**Source records**
+++++

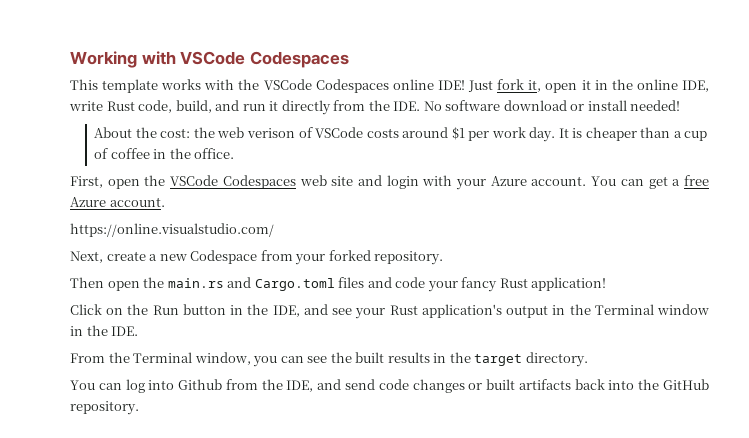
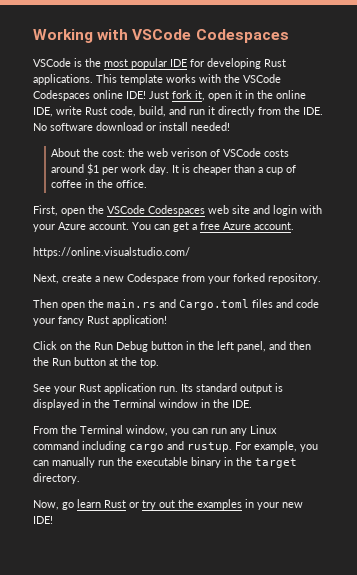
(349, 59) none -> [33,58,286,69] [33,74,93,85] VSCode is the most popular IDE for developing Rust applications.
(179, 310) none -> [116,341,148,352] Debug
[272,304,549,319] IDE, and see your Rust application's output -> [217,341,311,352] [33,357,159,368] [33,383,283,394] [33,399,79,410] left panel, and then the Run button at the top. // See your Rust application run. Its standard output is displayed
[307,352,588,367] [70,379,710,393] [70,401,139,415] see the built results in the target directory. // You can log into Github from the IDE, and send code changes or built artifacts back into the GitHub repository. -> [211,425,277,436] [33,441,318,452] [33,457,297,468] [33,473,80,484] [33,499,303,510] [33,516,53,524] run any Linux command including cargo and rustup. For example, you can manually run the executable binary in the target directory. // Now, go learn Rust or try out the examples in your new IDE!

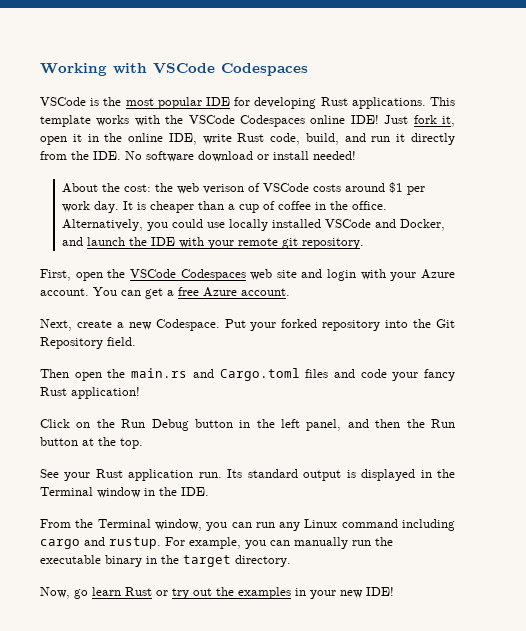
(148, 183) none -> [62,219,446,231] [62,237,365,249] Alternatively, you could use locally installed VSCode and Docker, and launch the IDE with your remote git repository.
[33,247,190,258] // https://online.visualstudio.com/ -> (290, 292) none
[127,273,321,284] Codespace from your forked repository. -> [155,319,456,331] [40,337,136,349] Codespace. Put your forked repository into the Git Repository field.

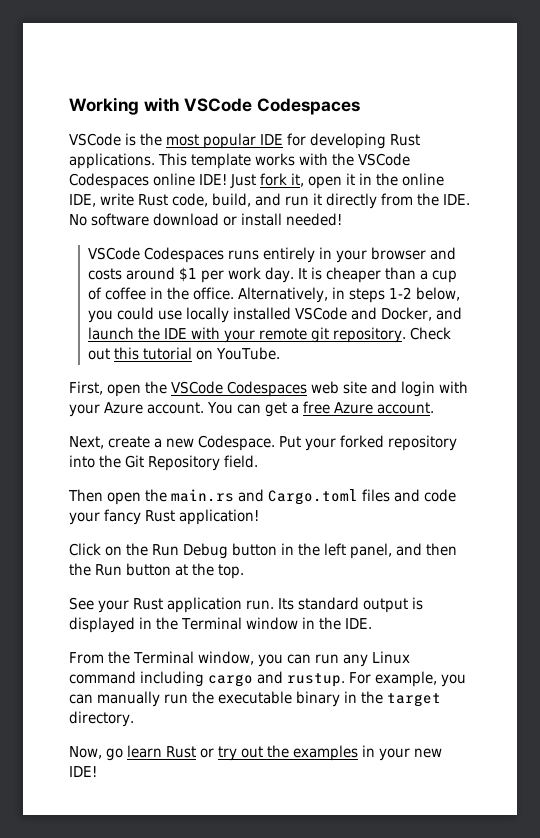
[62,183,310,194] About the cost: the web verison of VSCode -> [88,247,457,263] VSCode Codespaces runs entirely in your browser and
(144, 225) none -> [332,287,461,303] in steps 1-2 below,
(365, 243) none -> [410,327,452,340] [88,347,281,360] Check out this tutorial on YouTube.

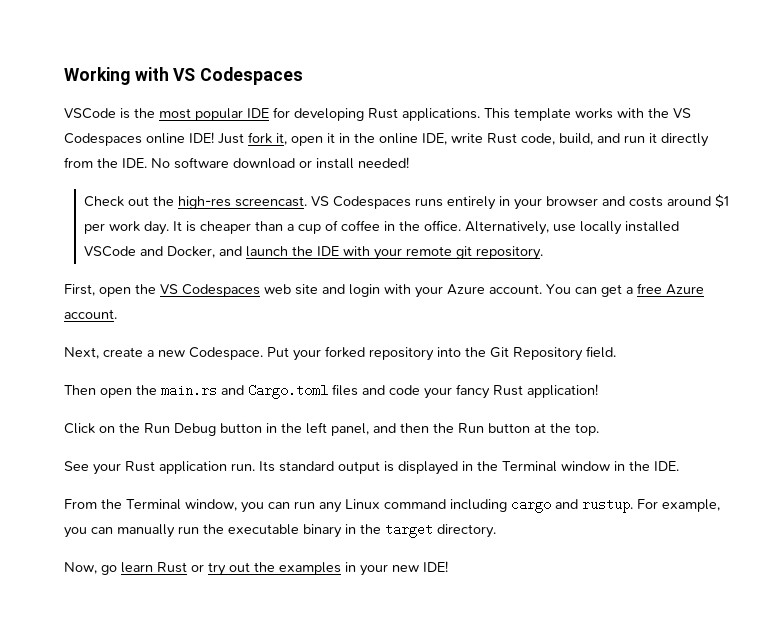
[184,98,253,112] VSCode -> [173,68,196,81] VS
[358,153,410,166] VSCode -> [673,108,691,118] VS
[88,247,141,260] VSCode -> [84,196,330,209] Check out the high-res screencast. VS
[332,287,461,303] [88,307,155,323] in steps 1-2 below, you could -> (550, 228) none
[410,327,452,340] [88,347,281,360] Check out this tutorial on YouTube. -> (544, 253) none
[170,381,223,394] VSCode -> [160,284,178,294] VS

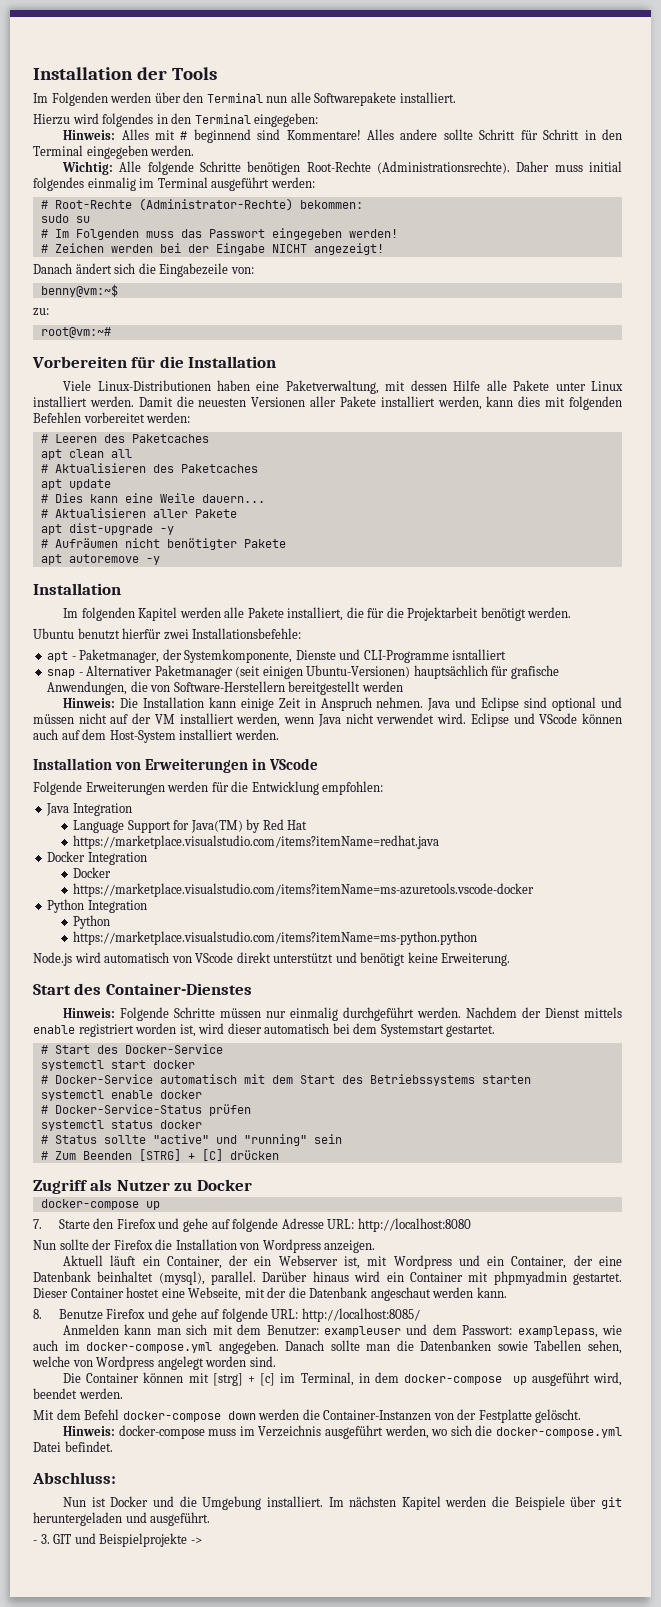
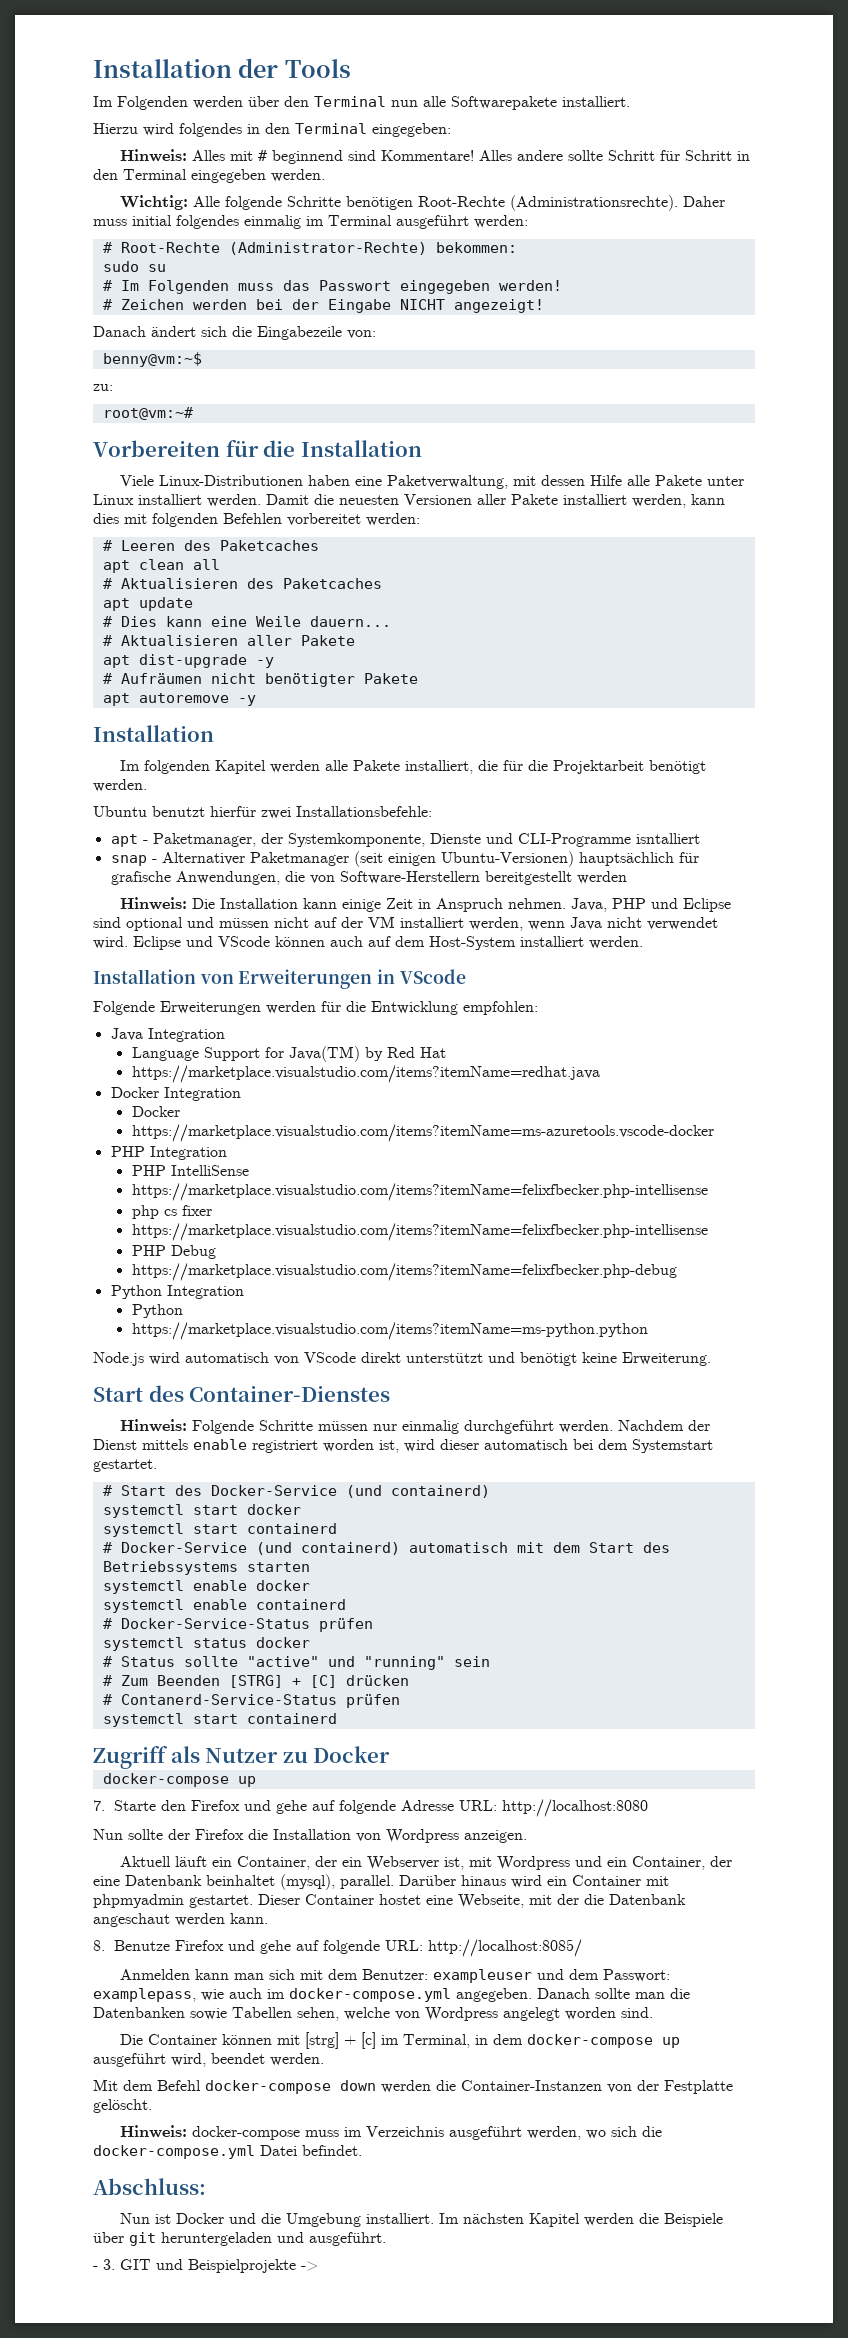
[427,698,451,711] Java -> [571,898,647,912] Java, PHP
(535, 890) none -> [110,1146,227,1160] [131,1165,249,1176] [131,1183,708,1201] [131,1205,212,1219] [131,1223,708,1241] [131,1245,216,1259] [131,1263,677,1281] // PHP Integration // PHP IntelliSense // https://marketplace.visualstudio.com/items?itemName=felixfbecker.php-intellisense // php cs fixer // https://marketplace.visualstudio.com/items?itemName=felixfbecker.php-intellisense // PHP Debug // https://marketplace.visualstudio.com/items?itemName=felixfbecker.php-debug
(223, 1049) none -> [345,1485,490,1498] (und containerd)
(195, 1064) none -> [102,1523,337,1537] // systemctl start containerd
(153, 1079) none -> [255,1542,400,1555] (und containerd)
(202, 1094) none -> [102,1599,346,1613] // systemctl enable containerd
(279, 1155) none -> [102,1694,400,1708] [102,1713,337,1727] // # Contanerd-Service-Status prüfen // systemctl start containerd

+++++

Extract the lines above from the one containing "(195, 1064) none" to the last line, both included, exactly as written.

**Answer to the problem**
(195, 1064) none -> [102,1523,337,1537] // systemctl start containerd
(153, 1079) none -> [255,1542,400,1555] (und containerd)
(202, 1094) none -> [102,1599,346,1613] // systemctl enable containerd
(279, 1155) none -> [102,1694,400,1708] [102,1713,337,1727] // # Contanerd-Service-Status prüfen // systemctl start containerd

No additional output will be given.